Your assignment -> From the line with "- 431/2002 Z.z." through the line with "- Spoločnosť je", repeat the entries verbatim, both end lines included, and add nothing.

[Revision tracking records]
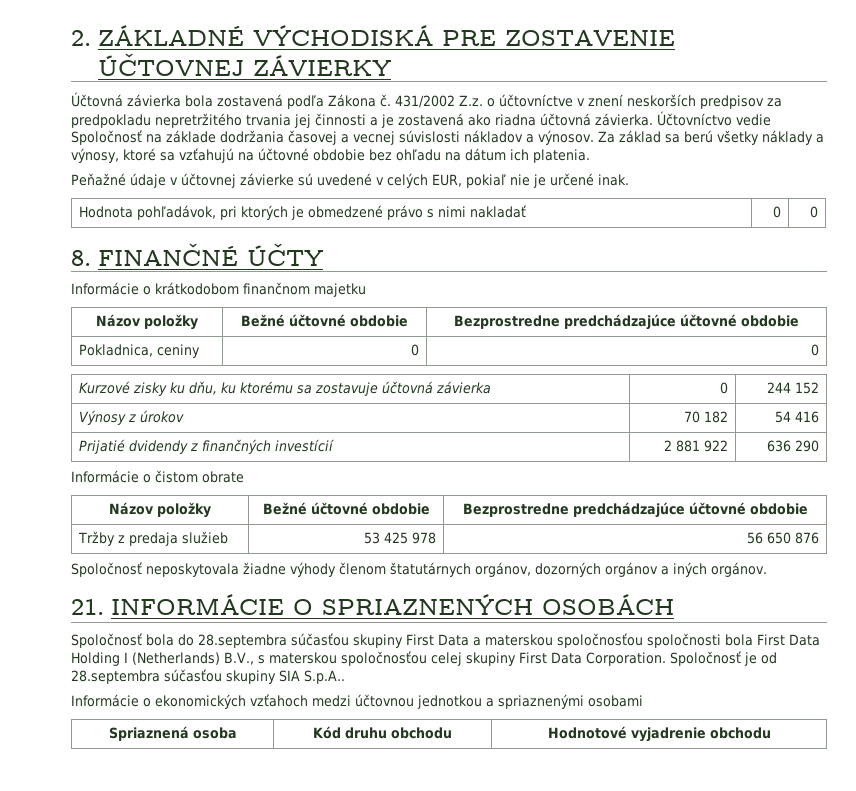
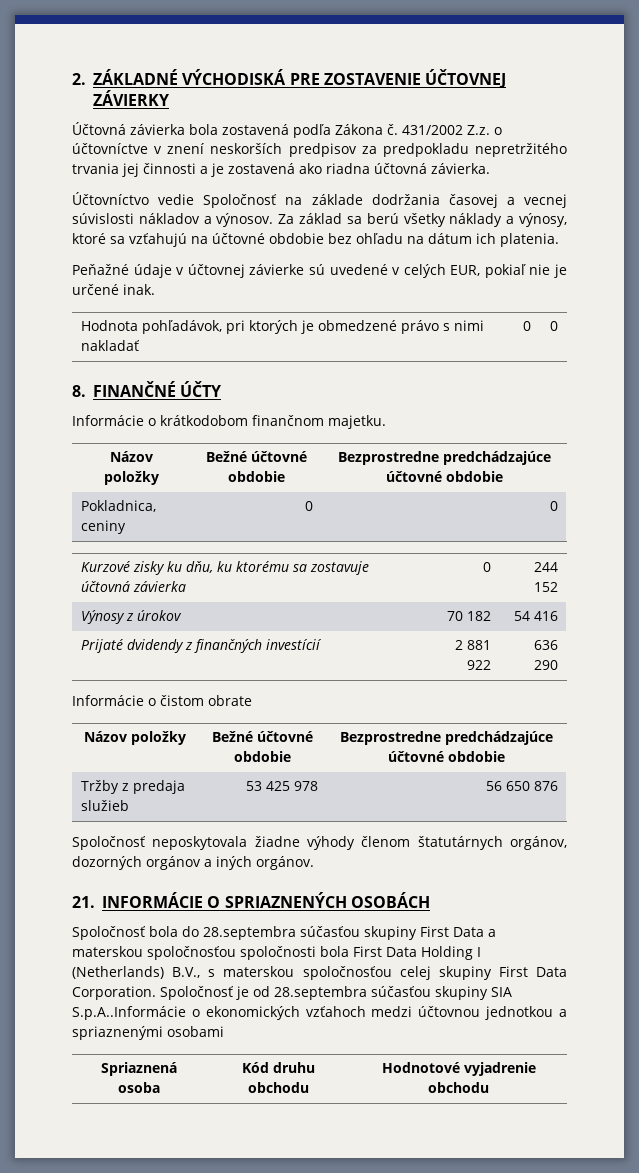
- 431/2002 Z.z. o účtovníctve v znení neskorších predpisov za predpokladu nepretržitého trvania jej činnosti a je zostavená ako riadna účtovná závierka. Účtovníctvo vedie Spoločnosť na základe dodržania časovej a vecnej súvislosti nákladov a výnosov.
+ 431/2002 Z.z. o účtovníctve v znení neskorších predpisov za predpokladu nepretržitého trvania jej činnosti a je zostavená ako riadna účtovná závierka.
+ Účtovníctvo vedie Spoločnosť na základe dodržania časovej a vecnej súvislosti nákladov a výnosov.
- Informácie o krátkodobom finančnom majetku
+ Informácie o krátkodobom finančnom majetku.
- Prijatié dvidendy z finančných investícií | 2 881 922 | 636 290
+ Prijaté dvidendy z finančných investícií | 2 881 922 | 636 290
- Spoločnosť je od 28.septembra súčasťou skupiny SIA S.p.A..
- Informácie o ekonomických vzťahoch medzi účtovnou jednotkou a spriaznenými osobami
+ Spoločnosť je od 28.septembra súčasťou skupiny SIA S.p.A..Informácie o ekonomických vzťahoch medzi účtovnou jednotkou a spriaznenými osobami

--

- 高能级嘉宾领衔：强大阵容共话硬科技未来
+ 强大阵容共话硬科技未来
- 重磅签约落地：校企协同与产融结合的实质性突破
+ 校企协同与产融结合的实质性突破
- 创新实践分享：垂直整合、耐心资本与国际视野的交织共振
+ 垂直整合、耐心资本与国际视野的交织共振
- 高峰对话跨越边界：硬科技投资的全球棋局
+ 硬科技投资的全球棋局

* * *

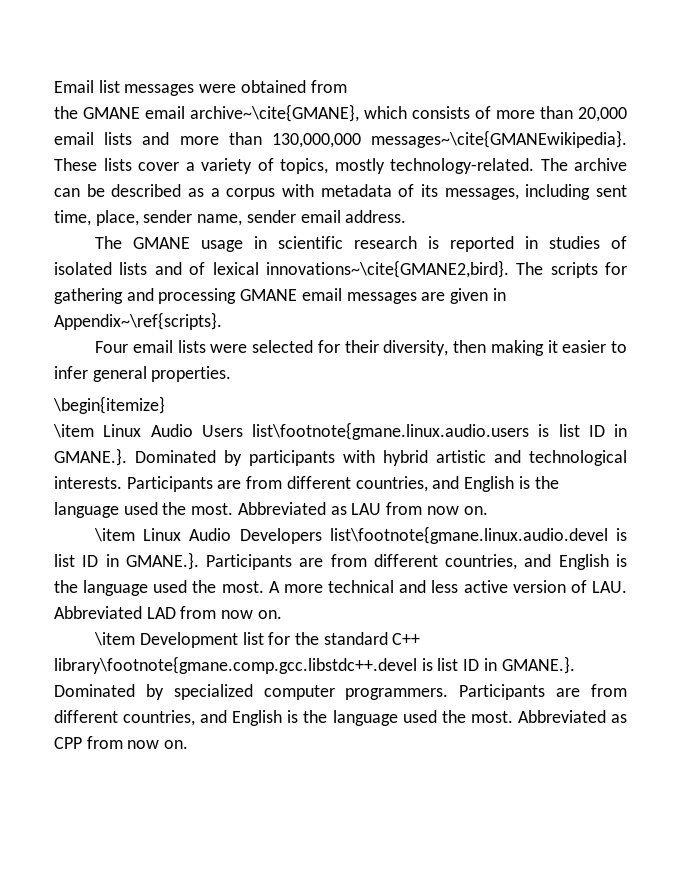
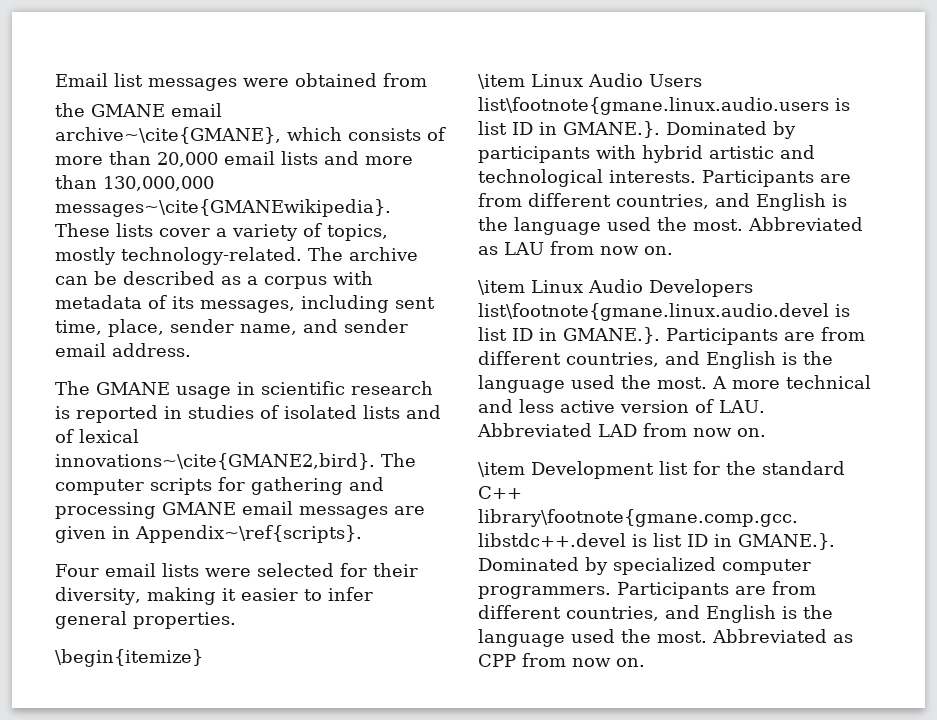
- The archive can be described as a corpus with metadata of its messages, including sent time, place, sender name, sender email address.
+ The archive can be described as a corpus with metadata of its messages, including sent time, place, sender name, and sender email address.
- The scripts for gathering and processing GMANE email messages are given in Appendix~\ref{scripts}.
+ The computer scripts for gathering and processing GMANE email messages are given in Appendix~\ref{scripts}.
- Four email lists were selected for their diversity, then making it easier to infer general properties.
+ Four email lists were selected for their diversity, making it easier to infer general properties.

Expected output ->
- 431/2002 Z.z. o účtovníctve v znení neskorších predpisov za predpokladu nepretržitého trvania jej činnosti a je zostavená ako riadna účtovná závierka. Účtovníctvo vedie Spoločnosť na základe dodržania časovej a vecnej súvislosti nákladov a výnosov.
+ 431/2002 Z.z. o účtovníctve v znení neskorších predpisov za predpokladu nepretržitého trvania jej činnosti a je zostavená ako riadna účtovná závierka.
+ Účtovníctvo vedie Spoločnosť na základe dodržania časovej a vecnej súvislosti nákladov a výnosov.
- Informácie o krátkodobom finančnom majetku
+ Informácie o krátkodobom finančnom majetku.
- Prijatié dvidendy z finančných investícií | 2 881 922 | 636 290
+ Prijaté dvidendy z finančných investícií | 2 881 922 | 636 290
- Spoločnosť je od 28.septembra súčasťou skupiny SIA S.p.A..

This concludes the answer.